Using estimation of camera movement to achieve multi-target tracking
Estimating the motion of a moving camera is a ubiquitous problem in the field of computer vision. With technology such as self-driving cars and autonomous drones becoming more popular, fast and efficient algorithms enabling on-board video processing are needed to return timely and accurate information at a low computational cost. This estimation of camera movement, or 'pose estimation,' is also a crucial component of target tracking aboard moving vehicles or platforms.
Researchers at Brigham Young University have published their results in IEEE/CAA Journal of Automatica Sinica, a joint publication by the Institute of Electrical and Electronics Engineers and the Chinese Academy of Sciences. They have found a way to greatly reduce the computation time and complexity of pose estimation by cleverly 'seeding' an algorithm already in use in the computer vision industry.
Pose estimation algorithms utilize frames of a video feed from a moving camera to generate hypotheses for how the camera has moved over the course of each consecutive frame. Until now, algorithms used for pose estimation required the generation of up to five to ten hypotheses for how the camera was moving given the data in the video feed. These hypotheses were then scored by how well they fit the data, with the highest scoring hypothesis being chosen as the best pose estimate. Unfortunately, the generation of multiple hypotheses is computationally expensive and results in slower return time for robust pose estimation.
Researchers have found a way to seed, or give hints to, an already used algorithm in computer vision by feeding it information in between each frame, thus greatly reducing the need for generating many hypotheses. "At each iteration, we use the current best hypothesis to seed the algorithm." The reduction of required hypotheses directly results in reduced computation time and complexity; "we show that this approach significantly reduces the number of hypotheses that must be generated and scored to estimate the pose, thus allowing real-time execution of the algorithm."

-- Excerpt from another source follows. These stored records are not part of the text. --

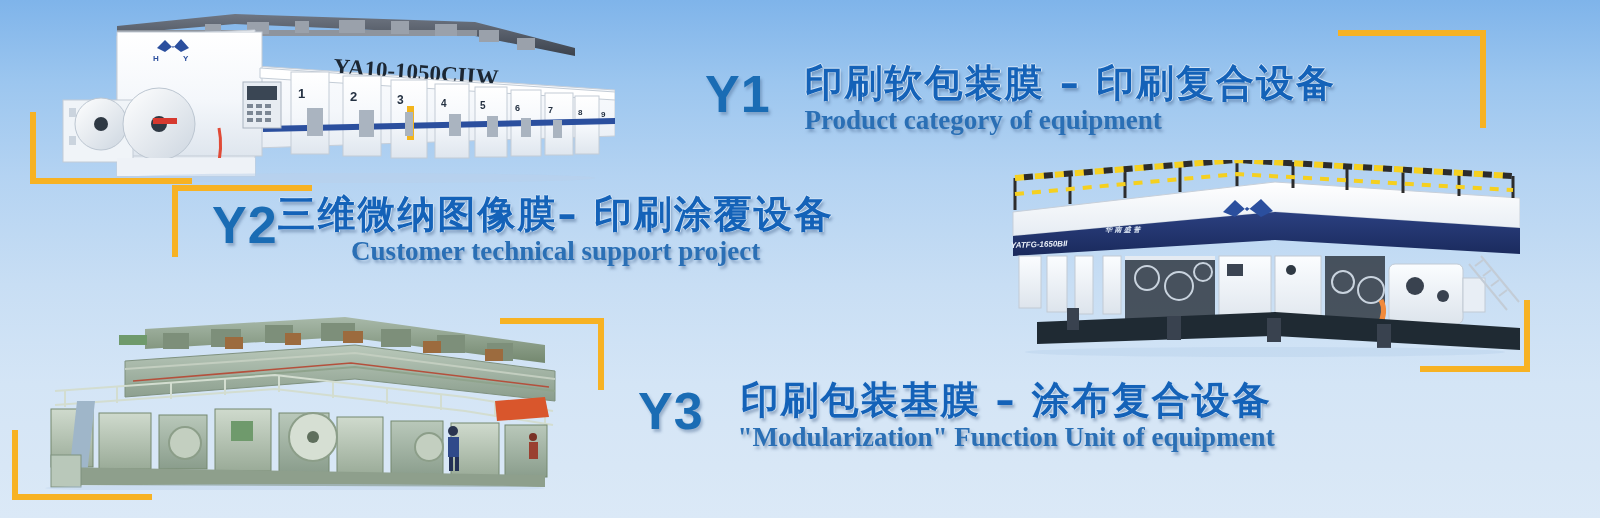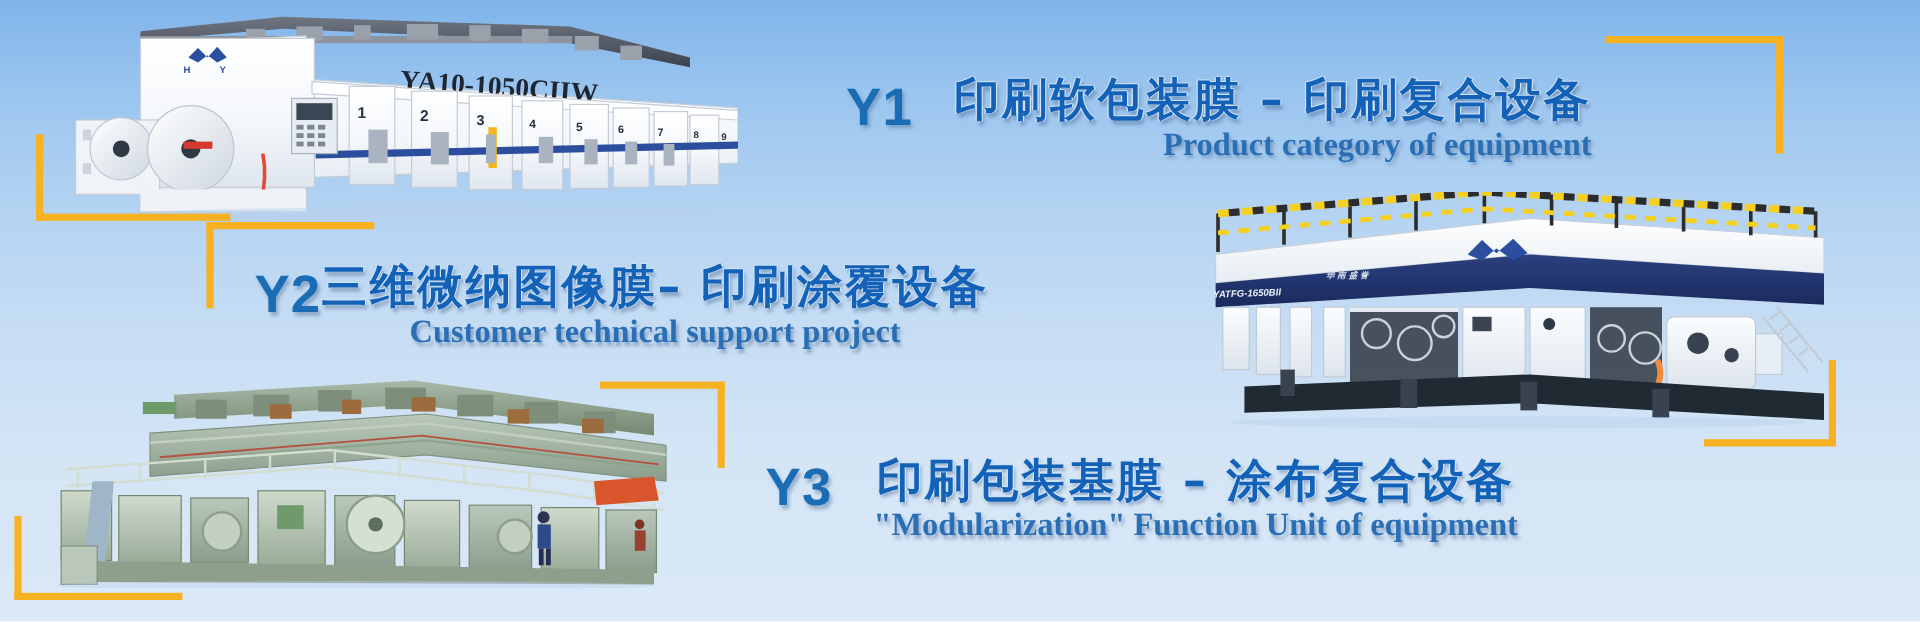--- a/index.html
+++ b/index.html
@@ -47,7 +47,7 @@
   .ycode {
     font-family: "Liberation Sans", sans-serif;
     font-weight: bold;
-    font-size: 44px;
+    font-size: 52px;
     color: #1a6cb4;
     letter-spacing: 1px;
     text-shadow: 2px 3px 3px rgba(80,110,150,0.45);

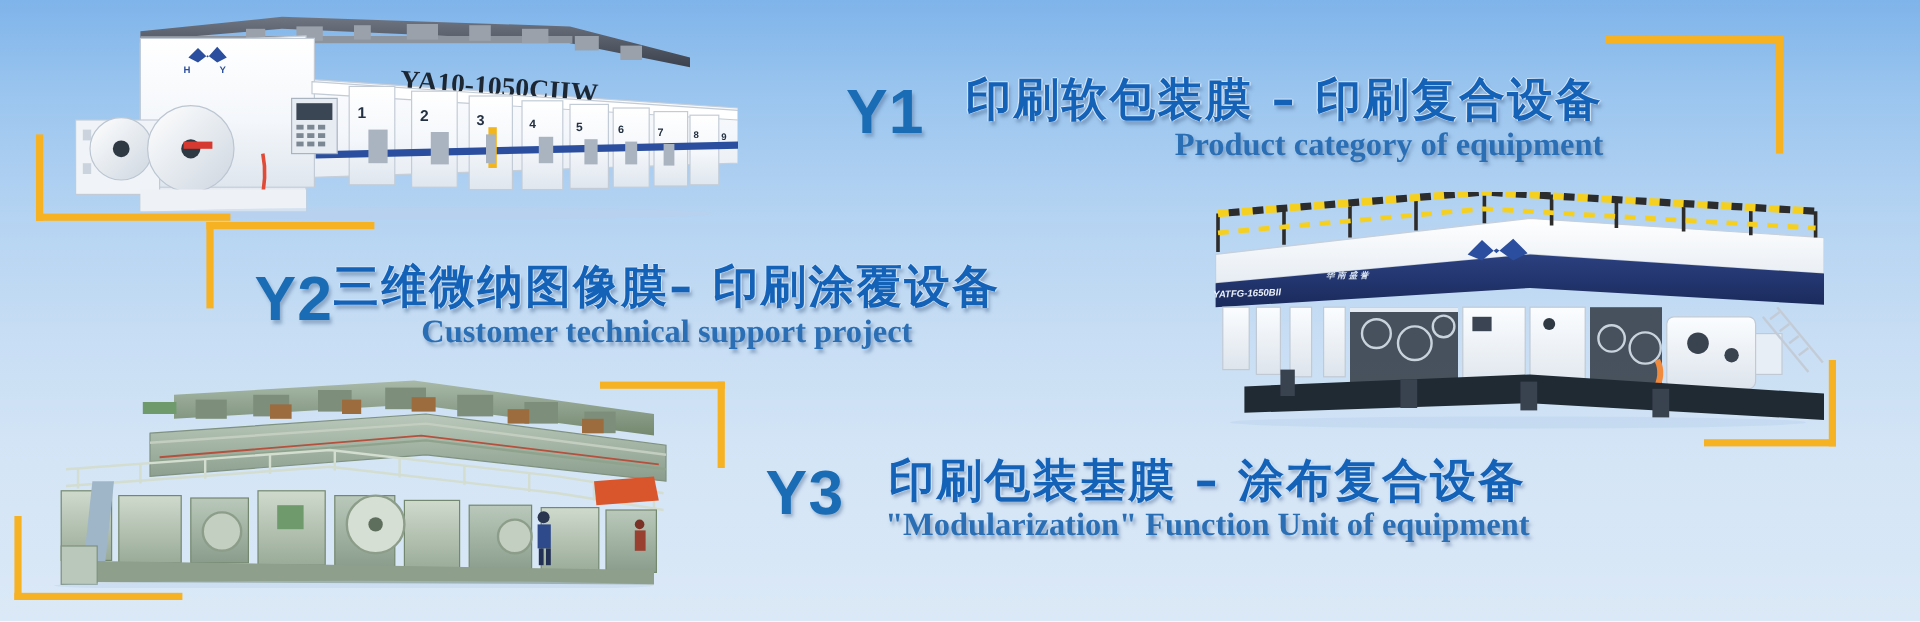--- a/index.html
+++ b/index.html
@@ -417,7 +417,7 @@
 
   <div class="textblock" style="left:705px; top:68px;">
     <div class="ycode">Y1</div>
-    <div class="tstack" style="margin-left:34px; margin-top:-4px;align-items:flex-end;">
+    <div class="tstack" style="margin-left:34px; margin-top:-4px;">
       <div class="cn">印刷软包装膜 – 印刷复合设备</div>
       <div class="en" style="margin-top:5px;">Product category of equipment</div>
     </div>

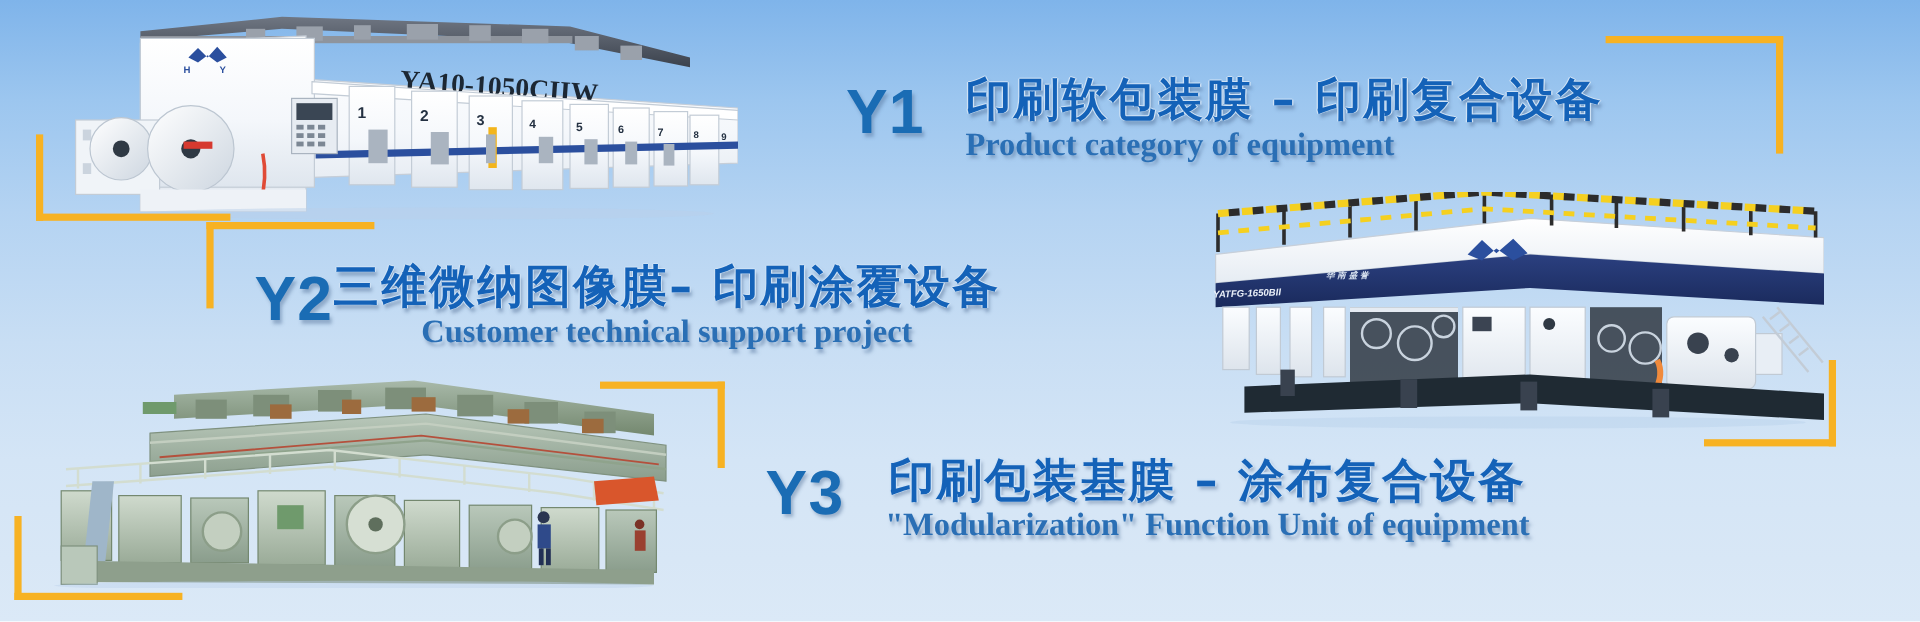--- a/index.html
+++ b/index.html
@@ -423,7 +423,7 @@
     </div>
   </div>
 
-  <div class="textblock" style="left:212px; top:224px;">
+  <div class="textblock" style="left:212px; top:199px;">
     <div class="ycode">Y2</div>
     <div class="tstack" style="margin-top:-4px;">
       <div class="cn">三维微纳图像膜– 印刷涂覆设备</div>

The team then compared their seeding method to other state of the art pose estimation algorithms to classify how reducing the number of hypotheses affected the accuracy of the computation. "After 100 iterations, error for the seeding methods that use prior information is comparable to the OpenCV five-point polynomial solver, despite the fact that only one hypothesis is generated per iteration instead of an average of about four hypotheses." Furthermore, when the two algorithms were examined in time, the teams' algorithm significantly outperformed other state of the art methods. In most cases, the new algorithm was ten times faster.
The group then modified their algorithm to enable target tracking and tested it on a multi-rotor UAV. The algorithm successfully tracked multiple targets at 640 x 480 resolution. The results were consistent with their earlier analysis. "The complete algorithm takes 29 milliseconds to run per frame, which means it is capable of running in real-time at 34 frames per second (FPS)." As for what's next, the team plans on applications to 3-D scene reconstruction and more complex tracking methods.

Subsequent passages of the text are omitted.